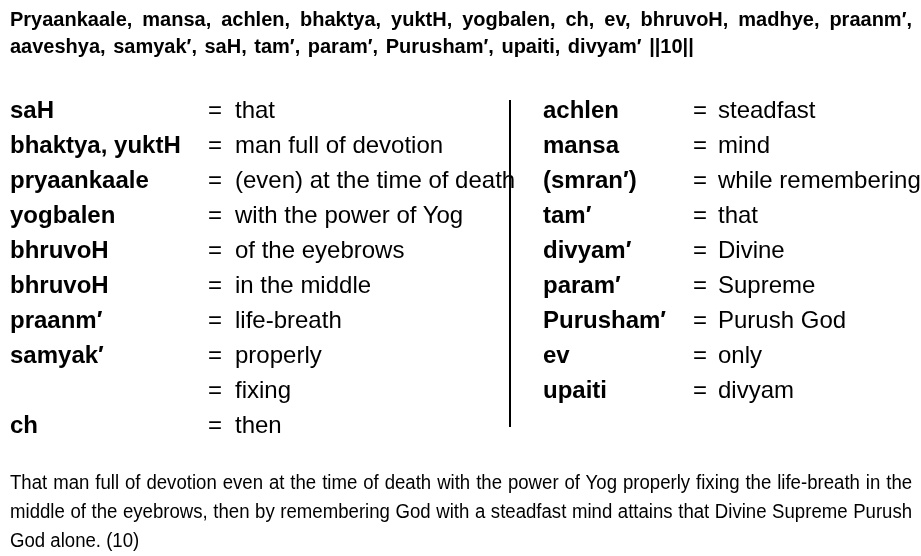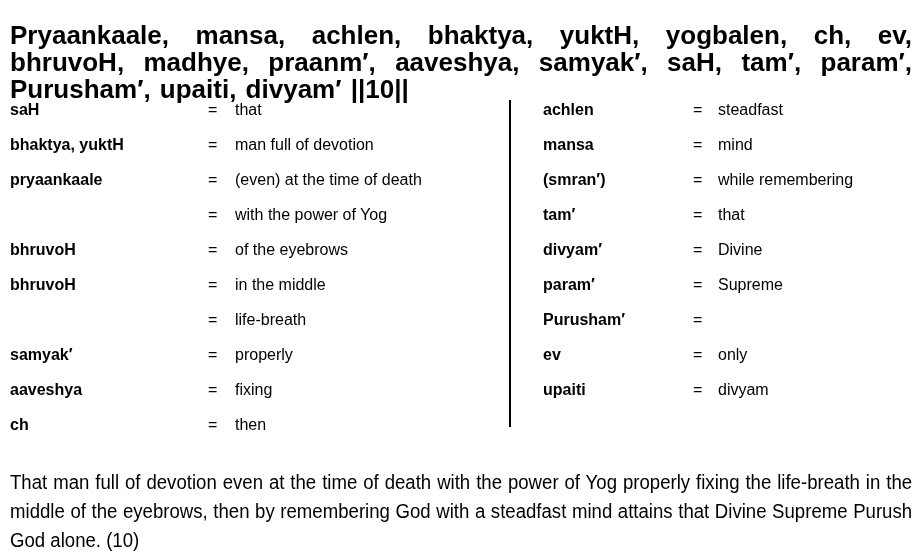"Pryaankaale, mansa, achlen, bhaktya," .verse { font-size: 26px -> 20px; top: 22px -> 6px }
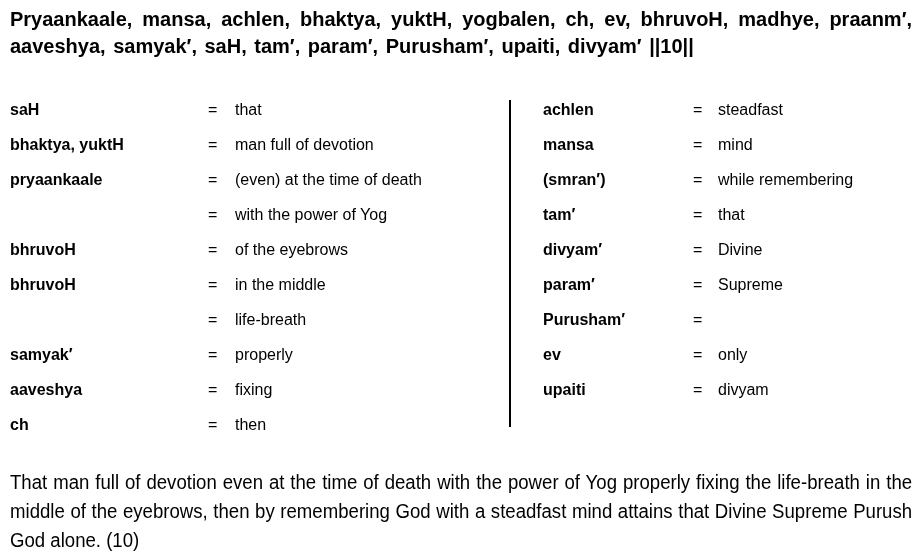"saH" .gloss { font-size: 16px -> 24px }
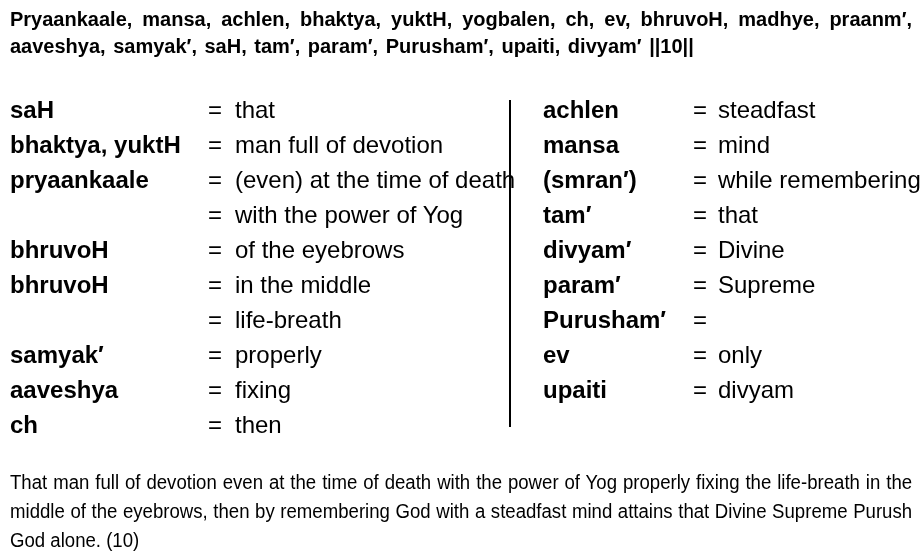"yogbalen" span.word { html: none -> <span>yogbalen</span> }
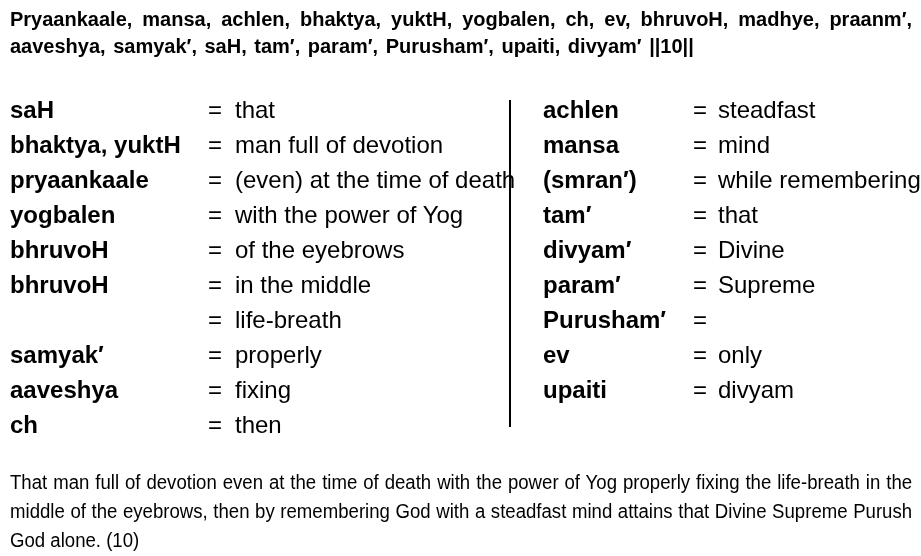"praanm′" span.word { html: none -> <span>praanm′</span> }
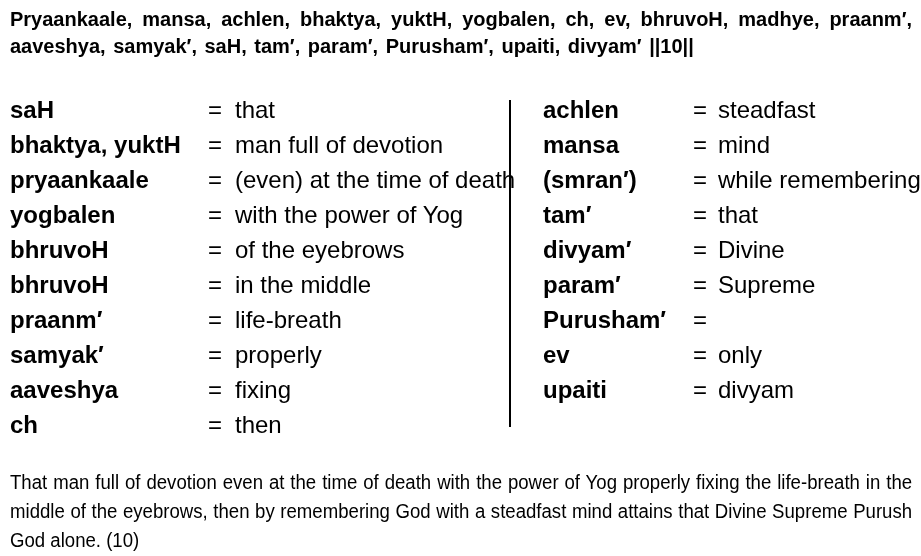"Purush God" span.meaning { html: none -> <span>Purush God</span> }
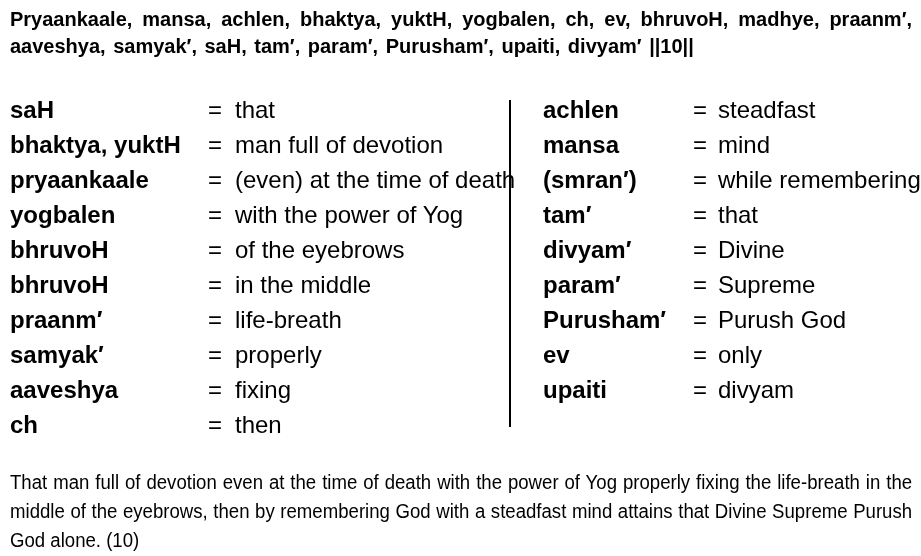"aaveshya" span.word { html: <span>aaveshya</span> -> none }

────────────────────────────────────────

*Work instruction:* Only the lines from the one containing "font-size: 16px ->" through the end of the listing above should be reproduced, exactly as they stand. Leave the pictures out.

*Solution:*
"saH" .gloss { font-size: 16px -> 24px }
"yogbalen" span.word { html: none -> <span>yogbalen</span> }
"praanm′" span.word { html: none -> <span>praanm′</span> }
"Purush God" span.meaning { html: none -> <span>Purush God</span> }
"aaveshya" span.word { html: <span>aaveshya</span> -> none }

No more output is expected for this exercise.